New DCC/JRS 6.0.2 install cannot register, randomly give 503 errors
Hello,
My client upgraded from JTS and RTC 5.0.2 to 6.0.2 ifix002. Everything went well in sandbox, so we went and stuck JRS and DCC on another server using the jython scripts and that worked as usual. We did the same stuff on prod and when we got to the JRS/DCC stuff, they would break during the registration process in the jts/setup. When they break, they show either a 400 or a 503 error. The logs only ever have two errors in them, and no java issue dumps; they repeat them over and over every minute or so; it starts with the root services one then does the storage areas one after a failed registration.
CRRCD9011E Storage areas have not been created. Please run set up to complete application finalization.
or
CRRCD9004E The Root Services are not defined.
The failed registration may seem to work and pop DCC up on the jts/setup steps, but when you step through down into the first one there's an authentication issue and it complains that your user is not authorized and ADMIN is disabled. After that, it will disappear from the jts/setup and won't re-appear until we delete the app/oauth keys from JTS and then shut off the DCC websphere instance and reinstall DCC (or just switch the teamserver.properties file back to stock and try again).
- Tried registering through JTS admin's registered applications section as well, registered fine but then wouldn't setup as before
- Teamserver.properties on DCC is getting updated during registration and has a pending OAuth request, but since we can never get to the part where we specify and create databases and finalize the app it never accepts it (can we do all that with repotools and bypass the setup wizard?)
- When we first install DCC and JRS we can go to the /dcc/scr or /dcc/rootservices and see that the server is running; after a failed registration attempt it tends to go into a 503 state. It then randomly flips between giving us the scr/rootservices documents (which have the correct URIs at this point and reference the jts/friends etc) or a 503.

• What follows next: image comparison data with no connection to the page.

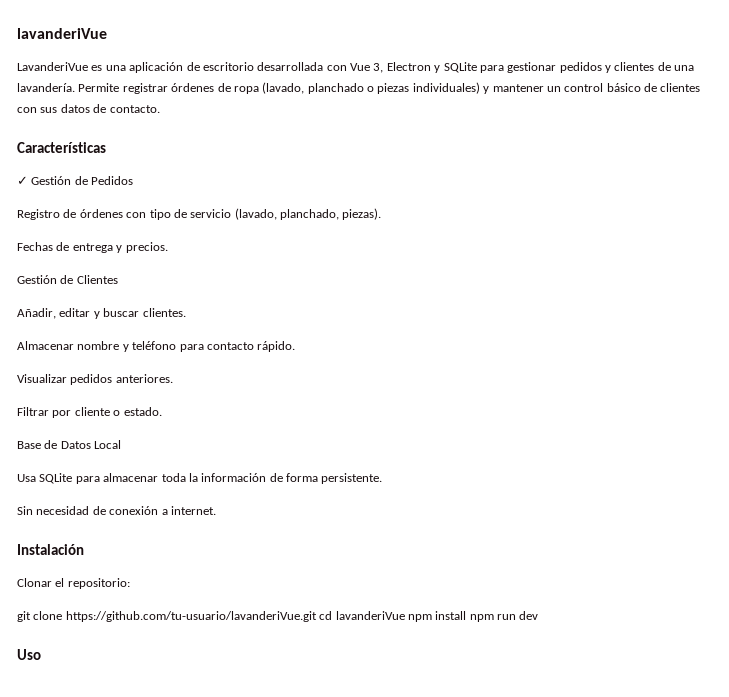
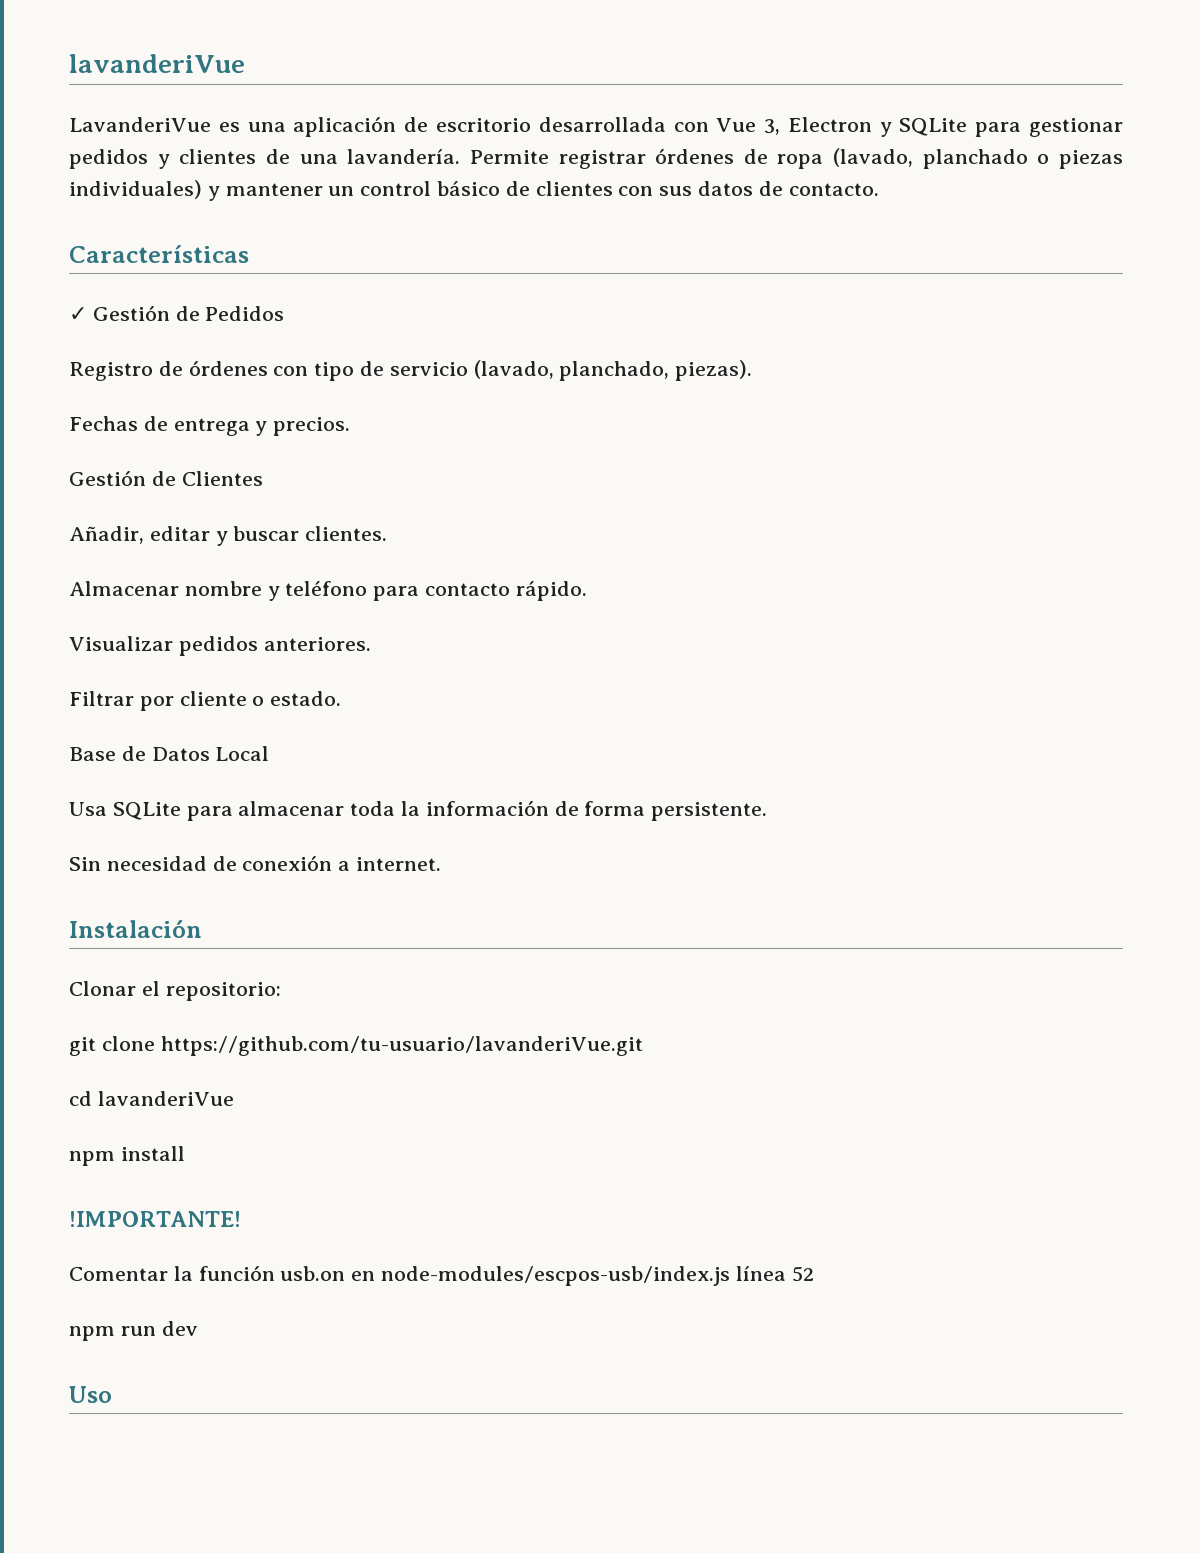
- git clone https://github.com/tu-usuario/lavanderiVue.git cd lavanderiVue npm install npm run dev
+ git clone https://github.com/tu-usuario/lavanderiVue.git
+ cd lavanderiVue
+ npm install
+ !IMPORTANTE!
+ Comentar la función usb.on en node-modules/escpos-usb/index.js línea 52
+ npm run dev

We've investigated and ensured that our WAS and IIS settings match our sandbox and match the way the functioning CCM server is set up, and it all seems good; I'm having people double check but I'm not sure what the issue could be here. I think it randomly locking us out is what prevents proper registration/setup.
Configuration:
- WebSphere 8.5.5.4, 3 app server profiles on their own physical machines managed by a single deployment manager; one app server for jts, ccm, and rrdi (the uri was already set up from a previous failed rrdi attempt so that's our dcc/jrs server)

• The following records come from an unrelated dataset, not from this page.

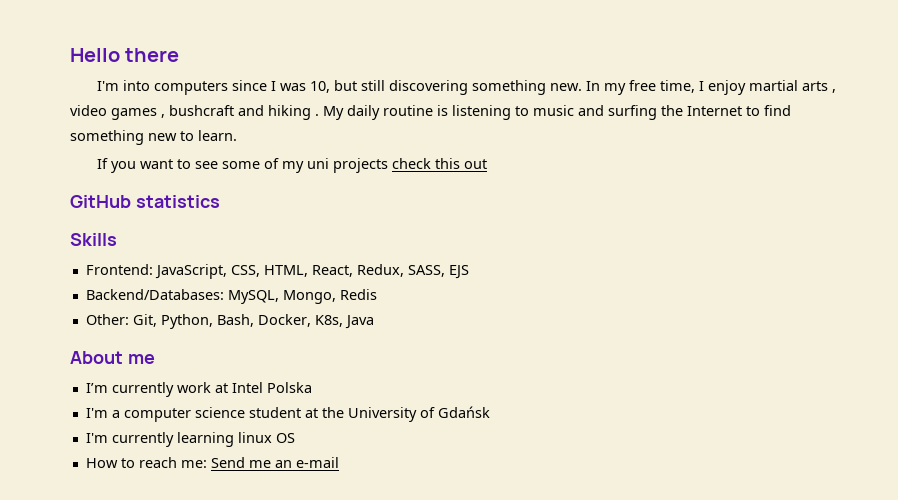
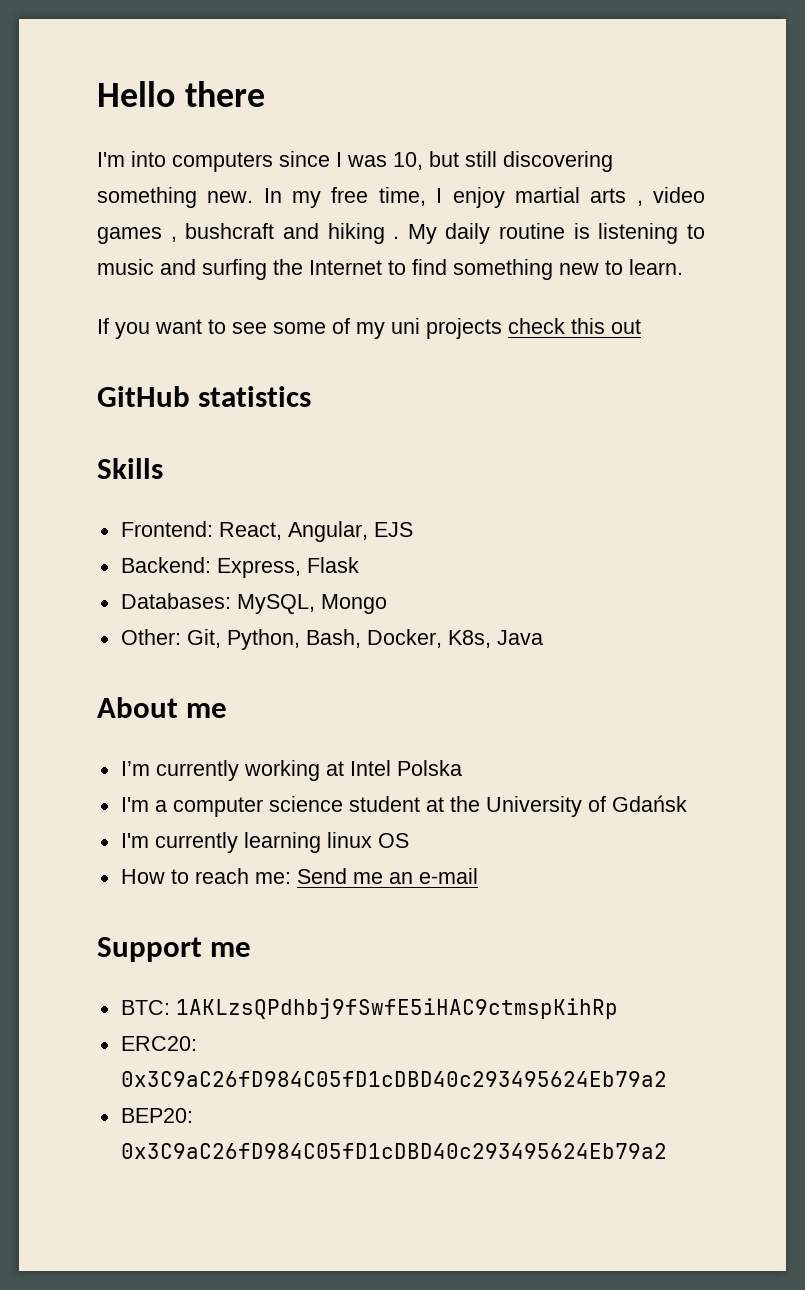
- Frontend: JavaScript, CSS, HTML, React, Redux, SASS, EJS
- Backend/Databases: MySQL, Mongo, Redis
+ Frontend: React, Angular, EJS
+ Backend: Express, Flask
+ Databases: MySQL, Mongo
- I’m currently work at Intel Polska
+ I’m currently working at Intel Polska
+ Support me
+ BTC: 1AKLzsQPdhbj9fSwfE5iHAC9ctmspKihRp
+ ERC20: 0x3C9aC26fD984C05fD1cDBD40c293495624Eb79a2
+ BEP20: 0x3C9aC26fD984C05fD1cDBD40c293495624Eb79a2

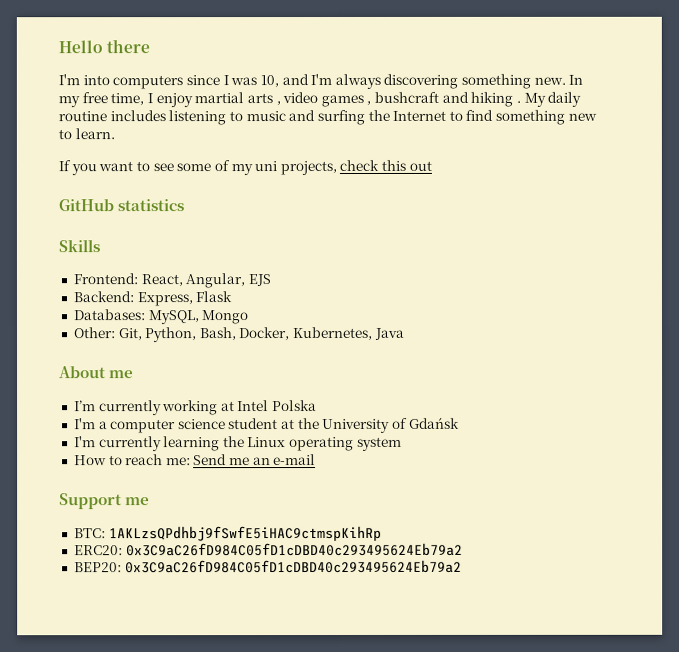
- I'm into computers since I was 10, but still discovering something new.
+ I'm into computers since I was 10, and I'm always discovering something new.
- My daily routine is listening to music and surfing the Internet to find something new to learn.
+ My daily routine includes listening to music and surfing the Internet to find something new to learn.
- If you want to see some of my uni projects check this out
+ If you want to see some of my uni projects, check this out
- Other: Git, Python, Bash, Docker, K8s, Java
+ Other: Git, Python, Bash, Docker, Kubernetes, Java
- I'm currently learning linux OS
+ I'm currently learning the Linux operating system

- AIX 7.1 for all the above servers, ulimits are unlimited so that shouldn't be an issue unless it hardchecks for the exact values given in the setup which I have never seen it do)
- IIS 7.5 on Windows Server 2008 R2 as a web server, WAS plugin forwards connections to the application servers
- DB2 10.something but we never get that far anyways
One answer
In the IIS website's application pool, change the Maximum Current Connections setting to a huge number. See example:
That will prevent DCC from collapsing the web server with 503 and 400 errors. Good luck.